7. A Bluetooth-based hierarchical hybrid routing system, characterized in that, A Bluetooth-based hierarchical hybrid routing method according to any one of claims 1-6 includes: Network architecture building module: used to divide the network into a backbone network layer and an edge network layer; the backbone network layer consists of fixed backbone nodes, and the edge network layer consists of mobile edge nodes; edge nodes do not participate in routing and forwarding, but only obtain services by accessing backbone nodes; Service decoupling mapping module: used to carry neighbor discovery using the Bluetooth broadcast channel, and to carry network handshake signaling and service data using the Bluetooth data channel after connection is established; Route calculation and selection module: used to maintain the neighbor table based on the neighbor discovery process, calculate the optimal path based on multi-dimensional link quality indicators, and build a route candidate table; Network access transmission module: used by nodes to be connected to the network to initiate a network connection request based on the routing candidate table, establish a connection-oriented data transmission path, and perform data transmission based on the link layer confirmation mechanism; Routing maintenance module: Used to enable control nodes to perform active route switching or passive breakage repair based on changes in link quality during connection maintenance.

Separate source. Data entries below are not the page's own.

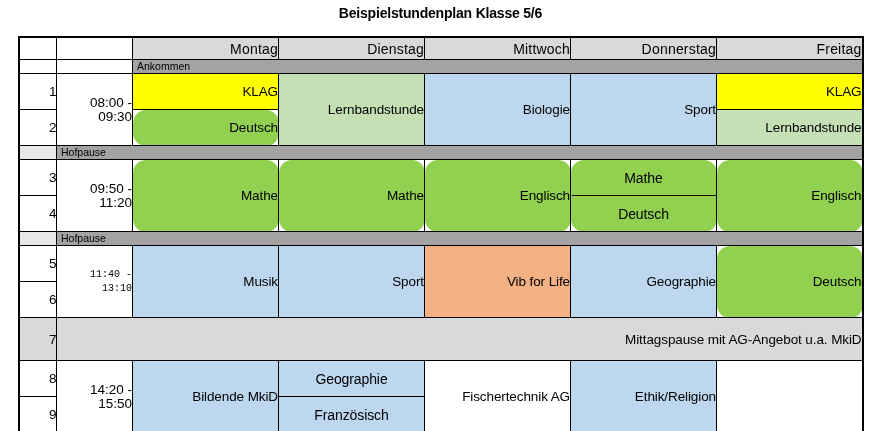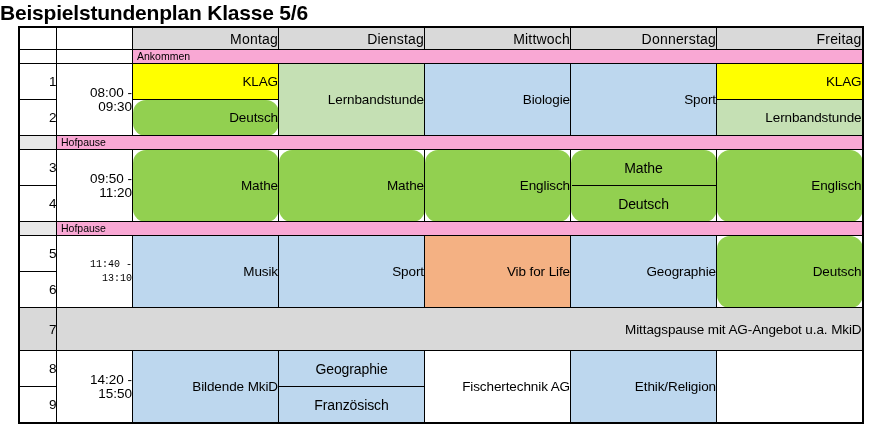--- a/index.html
+++ b/index.html
@@ -23,10 +23,11 @@
   }
 
   #title {
-    font-size: 21px;
+    text-align: center;
+    font-size: 14px;
     font-weight: bold;
     line-height: 26px;
-    height: 26px;
+    height: 36px;
     letter-spacing: -0.2px;
   }
 

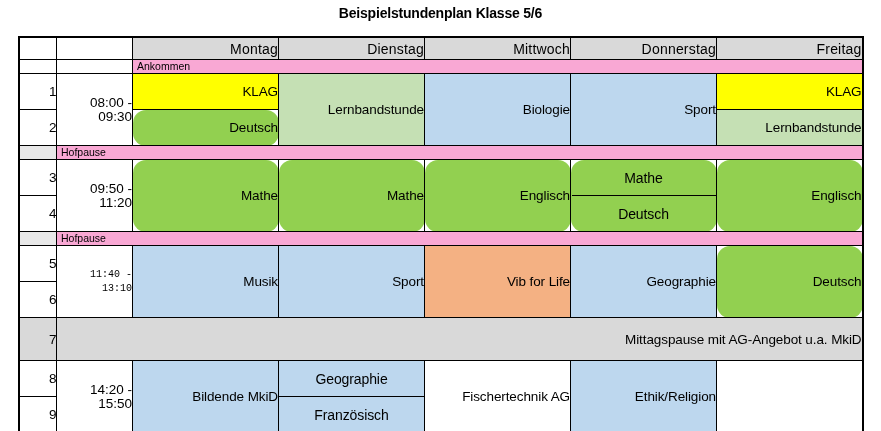--- a/index.html
+++ b/index.html
@@ -68,7 +68,7 @@
   tr.breakrow td {
     height: 13px;
     font-size: 10.5px;
-    background: #f9a8d4;
+    background: #a3a3a3;
     line-height: 13px;
   }
   tr.breakrow td.stub {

8. A computer device, comprising a memory, a processor, and a computer program stored in the memory, characterized in that, The processor executes the computer program to implement the steps of the Bluetooth-based hierarchical hybrid routing method according to any one of claims 1-6.

9. A computer-readable storage medium having a computer program stored thereon, characterized in that, When executed by a processor, the computer program implements the steps of a Bluetooth-based hierarchical hybrid routing method as described in any one of claims 1-6.

10. A computer program product, comprising a computer program, characterized in that, When executed by a processor, the computer program implements the steps of a Bluetooth-based hierarchical hybrid routing method as described in any one of claims 1-6.